Don't rely on the banks to give you a good deal

A couple assessing their household costs including their home loan rate. Picture: iStock
A couple assessing their household costs including their home loan rate. Picture: iStock

In recent weeks there’s been huge speculation the Reserve Bank of Australia governor Philip Lowe will cut the cash rate next Tuesday.

If he does it will see the cash rate move for the first time in nearly three years and drop from 1.5 per cent to 1.25 per cent.

For borrowers wondering whether now is the time to fix, the short answer is no.

Take a chill pill and relax because lenders may drop rates further regardless of what the RBA does then.

Many fixed and variable rate loans are as low as 3.49 per cent so if you are thinking of fixing there’s no need to get your skates on.

Financial institutions have continued to reduce rate deals in recent months - particularly fixed rates.

According to financial services firm Canstar, up until Tuesday last week 126 fixed rate deals had experienced decreases in the past seven days.

However, in the same period no lenders had moved on variable rates.

For owner occupiers making principal and interest repayments on a $400,000 80 per cent loan-to-value ratio, the minimum basic variable rate is 3.49 per cent.

The rate for the cheapest three-year fixed rate loan is the same amount, at 3.49 per cent.

What is potentially pushing towards a potential rate cut tomorrow is the March quarter inflation results which came in at a big fat zero.

Nada.

Annual inflation is tracking at about 1.3 per cent for the year and still well below the sweet spot of 2 to 3 per cent.

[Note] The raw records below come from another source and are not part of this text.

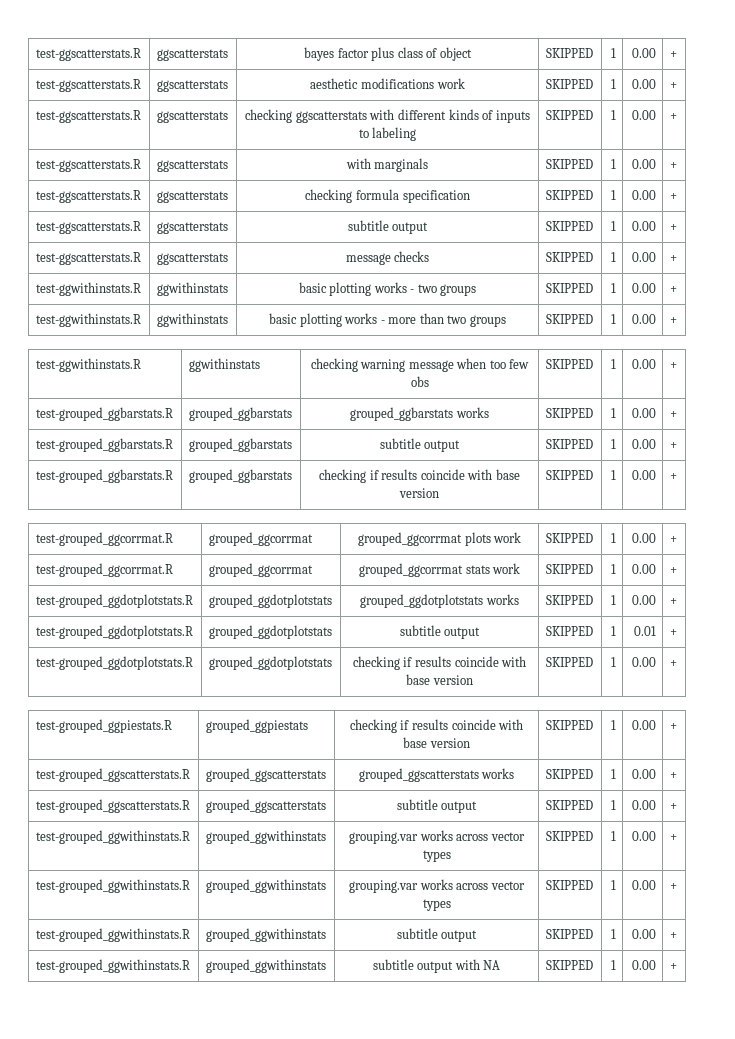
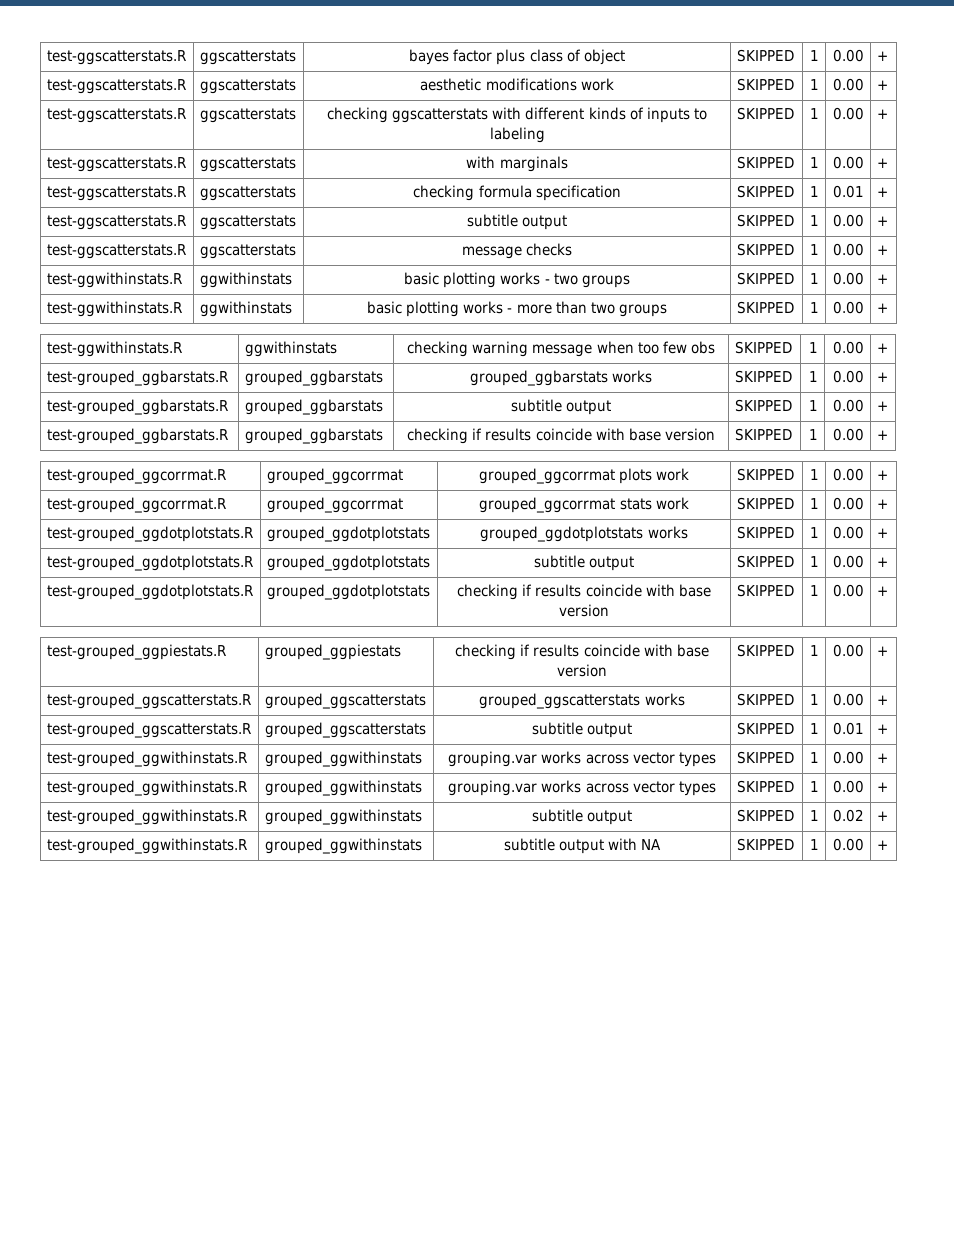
- test-ggscatterstats.R | ggscatterstats | checking formula specification | SKIPPED | 1 | 0.00 | +
+ test-ggscatterstats.R | ggscatterstats | checking formula specification | SKIPPED | 1 | 0.01 | +
- test-grouped_ggdotplotstats.R | grouped_ggdotplotstats | subtitle output | SKIPPED | 1 | 0.01 | +
+ test-grouped_ggdotplotstats.R | grouped_ggdotplotstats | subtitle output | SKIPPED | 1 | 0.00 | +
- test-grouped_ggscatterstats.R | grouped_ggscatterstats | subtitle output | SKIPPED | 1 | 0.00 | +
+ test-grouped_ggscatterstats.R | grouped_ggscatterstats | subtitle output | SKIPPED | 1 | 0.01 | +
- test-grouped_ggwithinstats.R | grouped_ggwithinstats | subtitle output | SKIPPED | 1 | 0.00 | +
+ test-grouped_ggwithinstats.R | grouped_ggwithinstats | subtitle output | SKIPPED | 1 | 0.02 | +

In simple terms this means the economy isn’t growing.

Wage growth is non-existent too, so with the federal election looming if there’s a rate cut it won’t look great for old mate ScoMo.

It means the economy needs a rev up, and by dropping the cash rate from 1.5 per cent to 1.25 per cent the desire is to get people to open up their wallets more.

So for borrowers on a variable rate deal, make sure you know what you are paying.

If your rate has got a “4” in front, ring your lender and demand a better deal.

But back to fixed rates and my “never say never” story.

I fixed my property investment loan when investor loans significantly dipped in 2016.

I’m locked into a three-year fixed rate deal at 3.89 per cent and giving myself a pat on the back for almost perfecting the timing.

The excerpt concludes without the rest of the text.